== Segment start ==

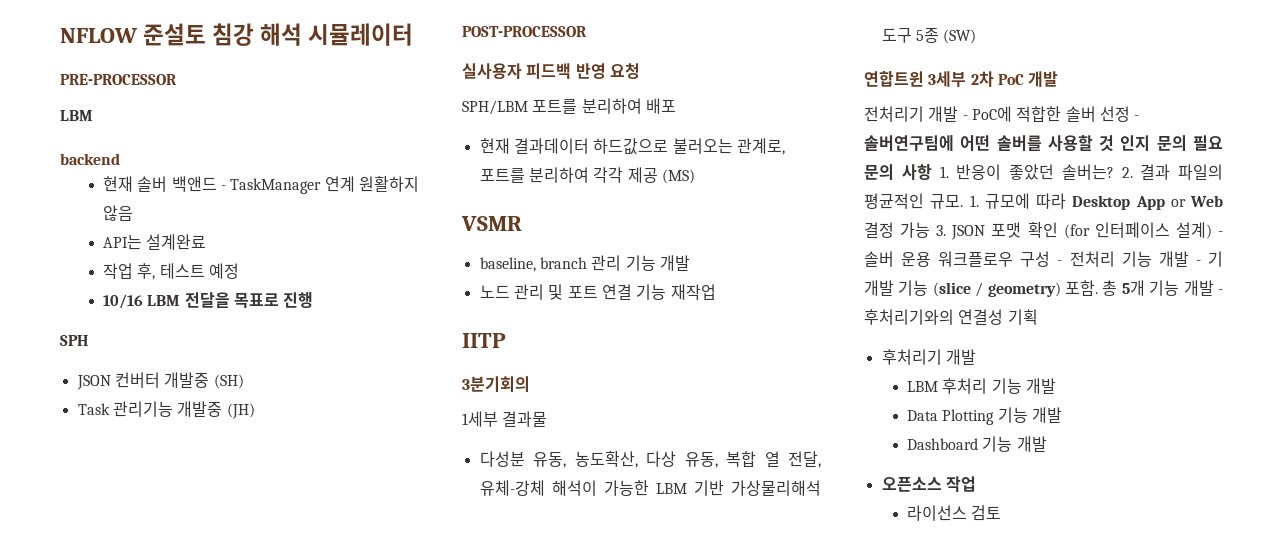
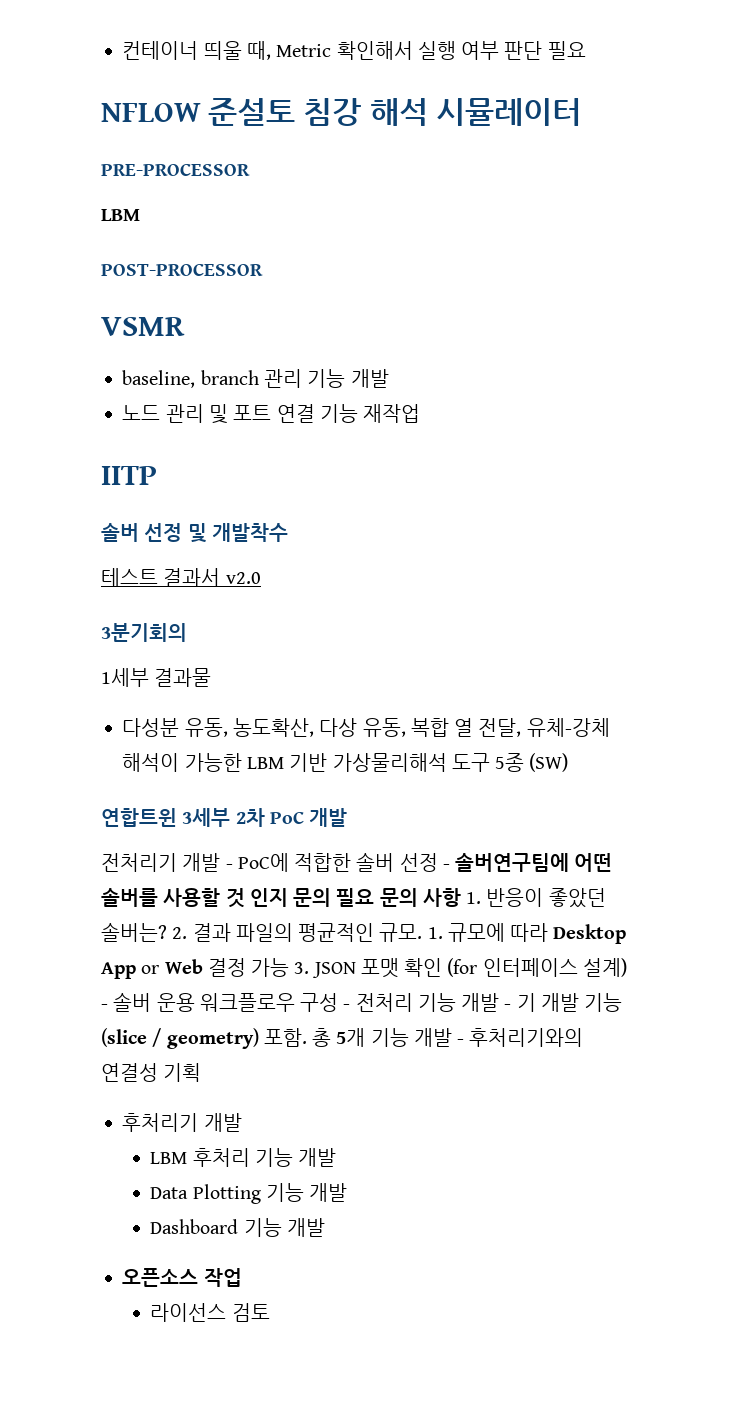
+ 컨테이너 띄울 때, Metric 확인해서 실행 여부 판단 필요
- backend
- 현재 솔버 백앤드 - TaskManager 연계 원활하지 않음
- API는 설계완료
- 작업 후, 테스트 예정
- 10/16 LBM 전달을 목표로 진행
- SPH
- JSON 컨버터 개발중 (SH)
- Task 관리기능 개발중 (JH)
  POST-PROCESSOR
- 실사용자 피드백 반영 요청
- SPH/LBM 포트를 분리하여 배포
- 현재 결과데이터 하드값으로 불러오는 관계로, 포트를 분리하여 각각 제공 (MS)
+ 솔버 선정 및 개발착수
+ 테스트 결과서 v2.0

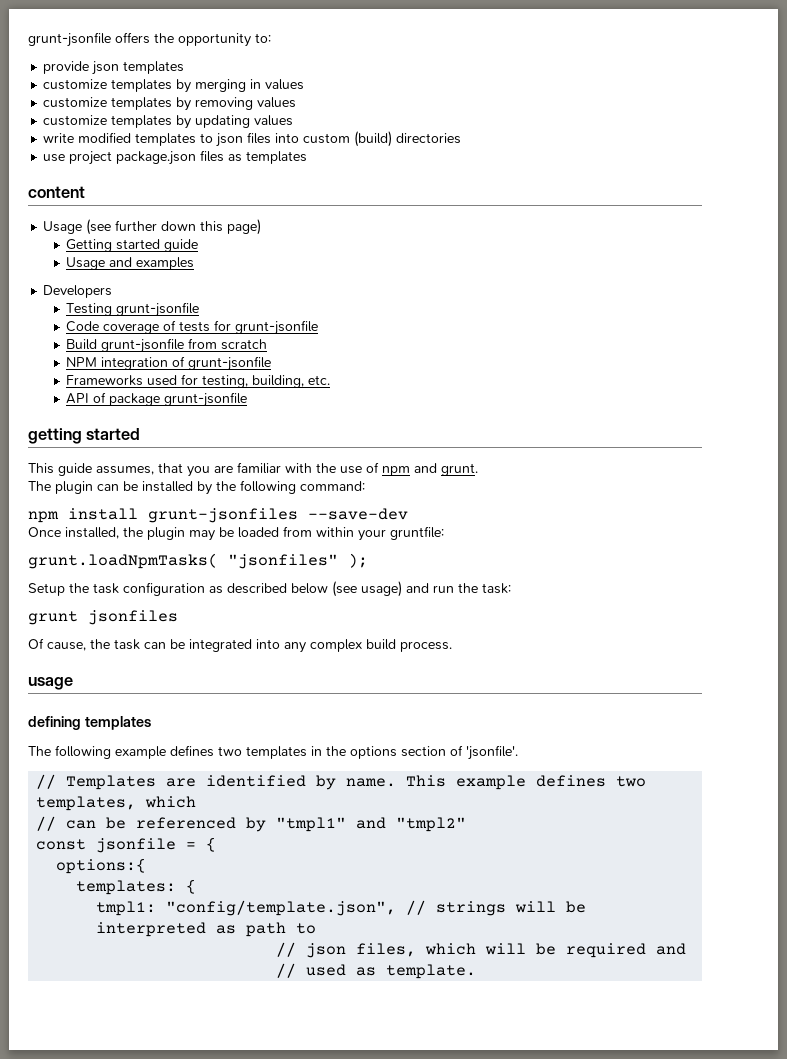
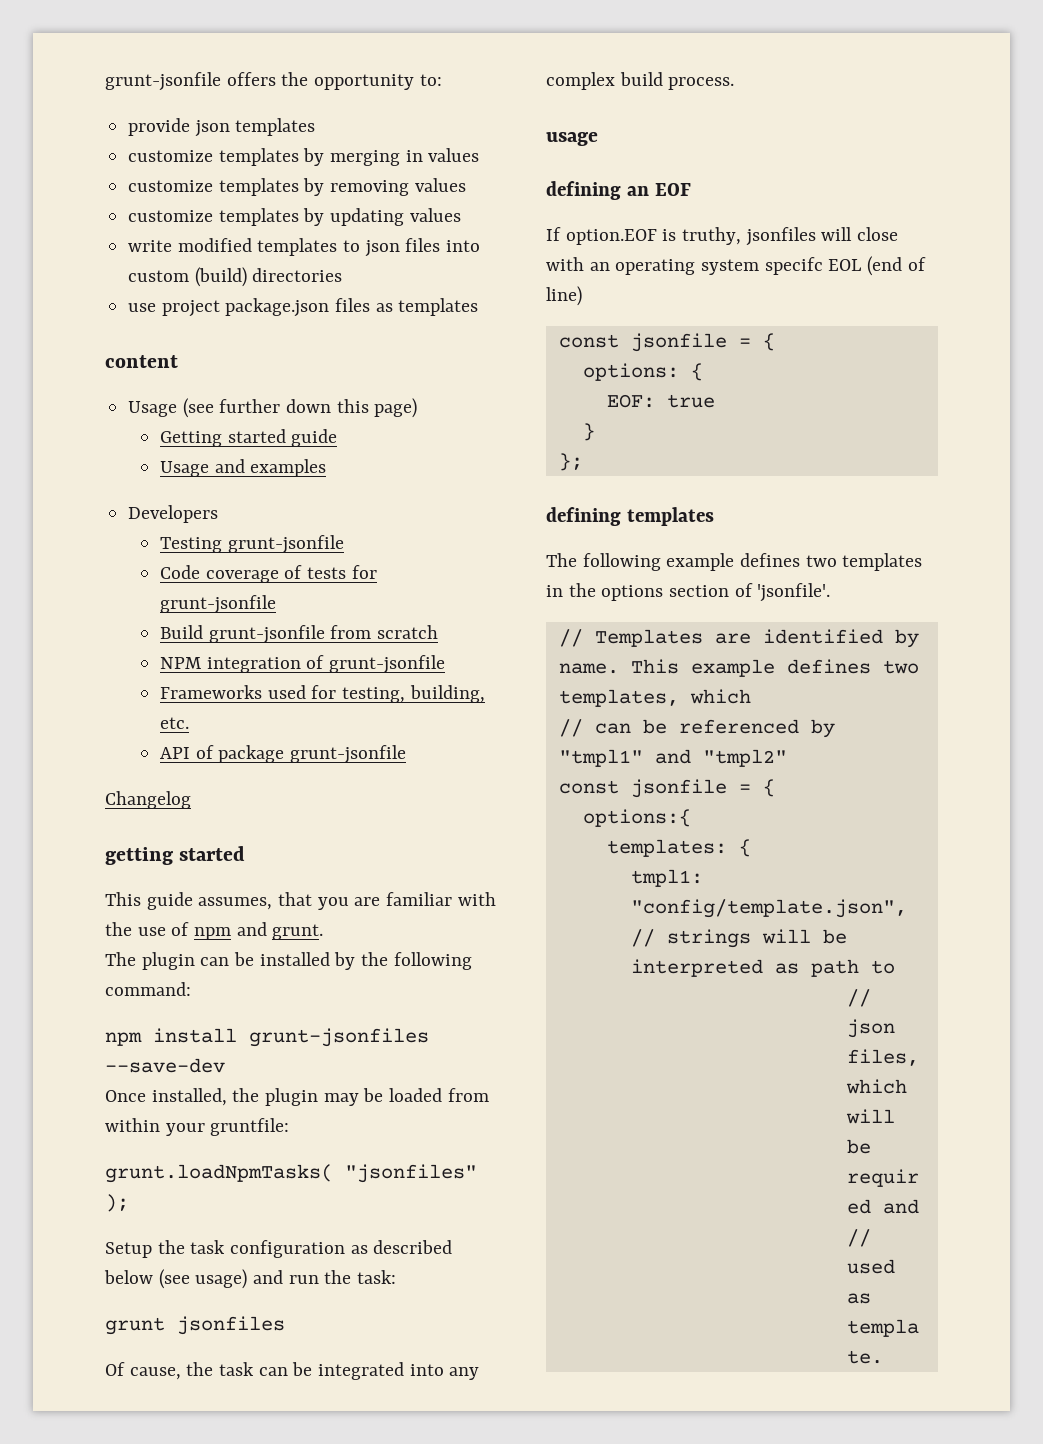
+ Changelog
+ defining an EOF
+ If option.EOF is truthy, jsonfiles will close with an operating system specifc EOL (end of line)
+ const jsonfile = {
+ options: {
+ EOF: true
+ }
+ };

== Segment end ==
== Segment start ==

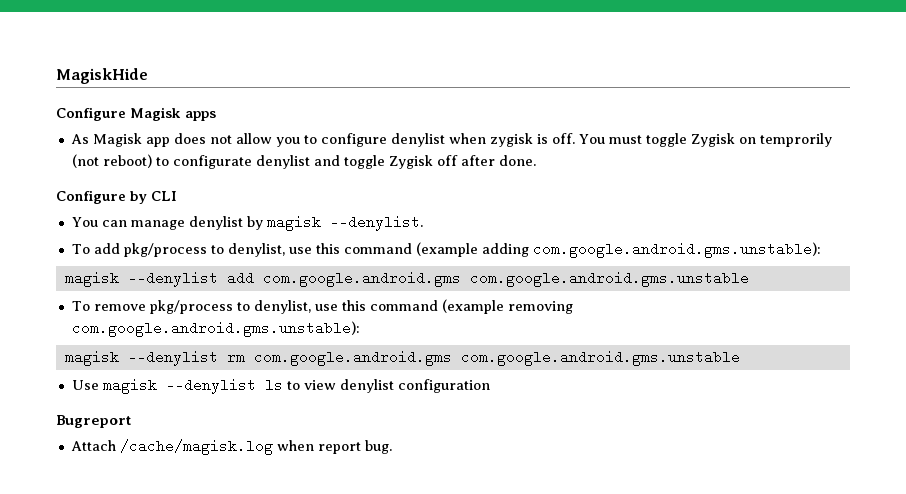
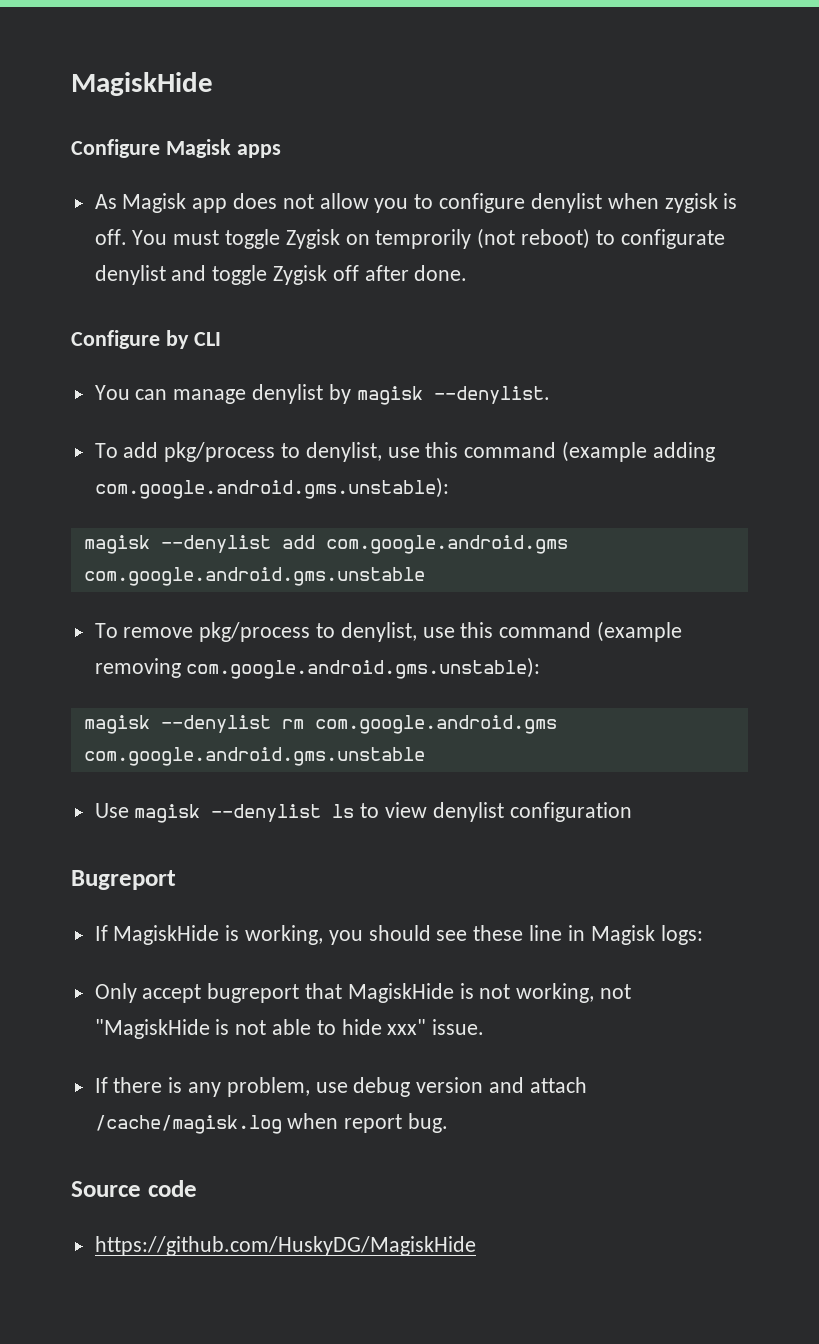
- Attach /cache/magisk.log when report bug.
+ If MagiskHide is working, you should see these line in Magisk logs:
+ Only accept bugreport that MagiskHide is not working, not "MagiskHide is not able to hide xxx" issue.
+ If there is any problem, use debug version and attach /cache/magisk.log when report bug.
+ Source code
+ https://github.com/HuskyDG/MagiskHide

== Segment end ==

The answer must consist of every line from the entries that holds the string "cache".

- Attach /cache/magisk.log when report bug.
+ If there is any problem, use debug version and attach /cache/magisk.log when report bug.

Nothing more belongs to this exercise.